What to work on: Pull each line with the string "this" from the entries.
§
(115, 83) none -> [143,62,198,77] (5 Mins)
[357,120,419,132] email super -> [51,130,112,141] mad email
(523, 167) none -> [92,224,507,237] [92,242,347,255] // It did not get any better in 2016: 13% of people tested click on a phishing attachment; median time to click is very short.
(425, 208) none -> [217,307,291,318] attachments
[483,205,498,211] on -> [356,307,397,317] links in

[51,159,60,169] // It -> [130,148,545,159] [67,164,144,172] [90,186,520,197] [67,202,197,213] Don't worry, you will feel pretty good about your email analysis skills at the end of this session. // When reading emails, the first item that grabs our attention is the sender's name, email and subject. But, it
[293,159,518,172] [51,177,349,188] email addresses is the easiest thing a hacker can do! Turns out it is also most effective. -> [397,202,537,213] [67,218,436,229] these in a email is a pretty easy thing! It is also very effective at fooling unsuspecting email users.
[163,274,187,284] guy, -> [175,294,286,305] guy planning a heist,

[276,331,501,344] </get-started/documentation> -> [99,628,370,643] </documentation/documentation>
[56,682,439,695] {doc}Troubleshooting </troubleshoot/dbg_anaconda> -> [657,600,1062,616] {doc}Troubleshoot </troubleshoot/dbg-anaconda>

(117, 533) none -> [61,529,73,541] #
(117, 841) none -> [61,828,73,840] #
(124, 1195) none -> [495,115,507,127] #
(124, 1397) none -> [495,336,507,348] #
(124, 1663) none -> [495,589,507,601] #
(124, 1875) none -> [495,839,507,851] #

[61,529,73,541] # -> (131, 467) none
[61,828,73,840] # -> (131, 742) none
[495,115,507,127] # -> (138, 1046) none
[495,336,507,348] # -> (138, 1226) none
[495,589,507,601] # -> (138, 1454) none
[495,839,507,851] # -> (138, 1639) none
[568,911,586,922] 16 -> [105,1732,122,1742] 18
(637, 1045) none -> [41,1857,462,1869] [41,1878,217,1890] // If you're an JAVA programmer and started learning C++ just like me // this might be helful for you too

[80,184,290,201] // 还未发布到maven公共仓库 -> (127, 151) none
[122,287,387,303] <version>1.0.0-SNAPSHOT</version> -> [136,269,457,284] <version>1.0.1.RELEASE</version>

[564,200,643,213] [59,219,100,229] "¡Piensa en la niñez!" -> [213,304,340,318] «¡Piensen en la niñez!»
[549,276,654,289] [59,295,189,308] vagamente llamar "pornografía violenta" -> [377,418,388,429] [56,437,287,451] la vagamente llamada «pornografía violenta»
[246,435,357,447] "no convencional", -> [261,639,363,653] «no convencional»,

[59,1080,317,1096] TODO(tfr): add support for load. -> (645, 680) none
§
Answer to the problem:
[51,159,60,169] // It -> [130,148,545,159] [67,164,144,172] [90,186,520,197] [67,202,197,213] Don't worry, you will feel pretty good about your email analysis skills at the end of this session. // When reading emails, the first item that grabs our attention is the sender's name, email and subject. But, it
(637, 1045) none -> [41,1857,462,1869] [41,1878,217,1890] // If you're an JAVA programmer and started learning C++ just like me // this might be helful for you too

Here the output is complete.